§ **What to produce**:
Which lines of the data contain the string "Python"? Show each of them.

§ **Change listing data**:
● ● ●
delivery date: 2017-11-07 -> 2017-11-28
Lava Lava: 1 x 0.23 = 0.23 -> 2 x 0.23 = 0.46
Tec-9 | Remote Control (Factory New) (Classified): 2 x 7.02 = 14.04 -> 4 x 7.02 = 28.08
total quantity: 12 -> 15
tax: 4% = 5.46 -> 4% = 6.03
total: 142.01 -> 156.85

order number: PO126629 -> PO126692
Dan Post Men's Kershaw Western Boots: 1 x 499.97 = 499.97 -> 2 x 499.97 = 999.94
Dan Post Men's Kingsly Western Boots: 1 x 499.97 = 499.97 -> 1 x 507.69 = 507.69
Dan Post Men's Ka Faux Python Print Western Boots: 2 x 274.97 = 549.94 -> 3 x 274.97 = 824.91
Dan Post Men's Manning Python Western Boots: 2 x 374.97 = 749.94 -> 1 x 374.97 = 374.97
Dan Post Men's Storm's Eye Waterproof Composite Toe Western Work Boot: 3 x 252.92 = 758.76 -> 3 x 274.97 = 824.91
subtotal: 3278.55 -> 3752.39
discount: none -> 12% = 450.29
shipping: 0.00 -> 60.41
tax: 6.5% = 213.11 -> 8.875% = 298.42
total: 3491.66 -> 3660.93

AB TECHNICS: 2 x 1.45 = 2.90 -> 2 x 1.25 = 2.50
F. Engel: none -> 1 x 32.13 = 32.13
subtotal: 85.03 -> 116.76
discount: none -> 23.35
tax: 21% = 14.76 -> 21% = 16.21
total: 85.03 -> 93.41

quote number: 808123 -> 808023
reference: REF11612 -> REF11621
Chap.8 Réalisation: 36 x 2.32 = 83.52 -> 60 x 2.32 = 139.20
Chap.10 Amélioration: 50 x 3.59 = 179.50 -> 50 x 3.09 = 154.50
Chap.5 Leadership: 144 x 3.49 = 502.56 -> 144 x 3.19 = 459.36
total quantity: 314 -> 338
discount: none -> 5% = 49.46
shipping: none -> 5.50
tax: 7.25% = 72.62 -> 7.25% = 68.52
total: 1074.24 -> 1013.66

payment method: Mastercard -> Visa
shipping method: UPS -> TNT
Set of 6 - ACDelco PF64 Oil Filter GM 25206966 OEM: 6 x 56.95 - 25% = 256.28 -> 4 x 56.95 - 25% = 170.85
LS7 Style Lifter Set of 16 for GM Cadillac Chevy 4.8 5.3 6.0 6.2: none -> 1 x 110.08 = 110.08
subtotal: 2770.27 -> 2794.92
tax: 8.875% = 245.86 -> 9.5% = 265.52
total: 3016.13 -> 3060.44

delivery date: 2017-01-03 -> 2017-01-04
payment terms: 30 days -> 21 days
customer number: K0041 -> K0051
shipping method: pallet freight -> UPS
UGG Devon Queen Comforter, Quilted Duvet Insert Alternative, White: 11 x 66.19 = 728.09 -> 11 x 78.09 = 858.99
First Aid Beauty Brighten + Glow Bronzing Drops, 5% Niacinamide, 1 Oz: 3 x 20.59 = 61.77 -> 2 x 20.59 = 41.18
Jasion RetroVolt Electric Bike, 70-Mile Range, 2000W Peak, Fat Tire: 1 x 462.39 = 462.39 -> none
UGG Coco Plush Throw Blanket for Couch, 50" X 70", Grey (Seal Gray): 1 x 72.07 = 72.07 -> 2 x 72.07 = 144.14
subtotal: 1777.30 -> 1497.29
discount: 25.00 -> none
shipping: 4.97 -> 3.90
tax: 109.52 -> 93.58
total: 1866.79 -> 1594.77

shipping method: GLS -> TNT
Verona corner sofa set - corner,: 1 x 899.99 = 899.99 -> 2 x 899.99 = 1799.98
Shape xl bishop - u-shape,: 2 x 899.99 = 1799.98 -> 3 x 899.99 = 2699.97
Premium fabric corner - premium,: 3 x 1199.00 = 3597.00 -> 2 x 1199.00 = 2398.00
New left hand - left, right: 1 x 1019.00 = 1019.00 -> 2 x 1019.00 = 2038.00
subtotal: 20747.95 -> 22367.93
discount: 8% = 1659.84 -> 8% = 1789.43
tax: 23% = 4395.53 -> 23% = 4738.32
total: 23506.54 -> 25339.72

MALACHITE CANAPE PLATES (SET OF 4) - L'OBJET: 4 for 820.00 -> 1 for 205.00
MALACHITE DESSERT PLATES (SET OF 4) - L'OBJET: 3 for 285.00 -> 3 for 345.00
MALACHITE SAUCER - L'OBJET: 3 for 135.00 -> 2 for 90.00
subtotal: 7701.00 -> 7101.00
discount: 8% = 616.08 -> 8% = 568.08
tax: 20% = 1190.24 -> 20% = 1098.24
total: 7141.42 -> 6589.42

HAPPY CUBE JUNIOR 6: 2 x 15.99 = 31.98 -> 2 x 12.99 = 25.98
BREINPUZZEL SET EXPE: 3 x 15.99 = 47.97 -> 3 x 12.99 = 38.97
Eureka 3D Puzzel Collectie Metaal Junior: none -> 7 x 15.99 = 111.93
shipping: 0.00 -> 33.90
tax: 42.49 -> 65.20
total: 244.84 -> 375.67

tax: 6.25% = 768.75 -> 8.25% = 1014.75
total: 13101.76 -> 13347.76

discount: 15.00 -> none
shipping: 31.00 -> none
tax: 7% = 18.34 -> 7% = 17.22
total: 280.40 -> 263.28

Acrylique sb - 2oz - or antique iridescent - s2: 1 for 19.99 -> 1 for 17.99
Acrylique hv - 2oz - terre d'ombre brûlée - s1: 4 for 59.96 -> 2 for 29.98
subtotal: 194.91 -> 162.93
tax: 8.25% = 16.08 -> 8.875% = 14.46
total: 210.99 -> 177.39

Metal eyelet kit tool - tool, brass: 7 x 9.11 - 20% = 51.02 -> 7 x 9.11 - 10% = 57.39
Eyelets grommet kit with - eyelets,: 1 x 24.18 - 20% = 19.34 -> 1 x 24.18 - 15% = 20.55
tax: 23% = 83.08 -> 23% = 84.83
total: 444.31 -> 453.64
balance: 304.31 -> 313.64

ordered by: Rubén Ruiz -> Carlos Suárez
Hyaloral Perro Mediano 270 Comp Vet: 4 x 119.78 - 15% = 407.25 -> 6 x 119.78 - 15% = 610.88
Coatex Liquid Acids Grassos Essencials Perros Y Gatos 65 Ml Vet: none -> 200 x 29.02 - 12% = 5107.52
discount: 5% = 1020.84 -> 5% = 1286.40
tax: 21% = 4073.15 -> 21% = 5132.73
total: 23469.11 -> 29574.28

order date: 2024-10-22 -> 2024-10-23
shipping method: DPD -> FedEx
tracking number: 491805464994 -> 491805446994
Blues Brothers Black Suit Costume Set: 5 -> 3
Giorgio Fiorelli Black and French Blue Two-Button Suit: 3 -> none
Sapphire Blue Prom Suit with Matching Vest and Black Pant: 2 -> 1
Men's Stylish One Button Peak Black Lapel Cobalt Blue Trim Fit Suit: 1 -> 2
● ● ●
§ **The answer**:
Dan Post Men's Ka Faux Python Print Western Boots: 2 x 274.97 = 549.94 -> 3 x 274.97 = 824.91
Dan Post Men's Manning Python Western Boots: 2 x 374.97 = 749.94 -> 1 x 374.97 = 374.97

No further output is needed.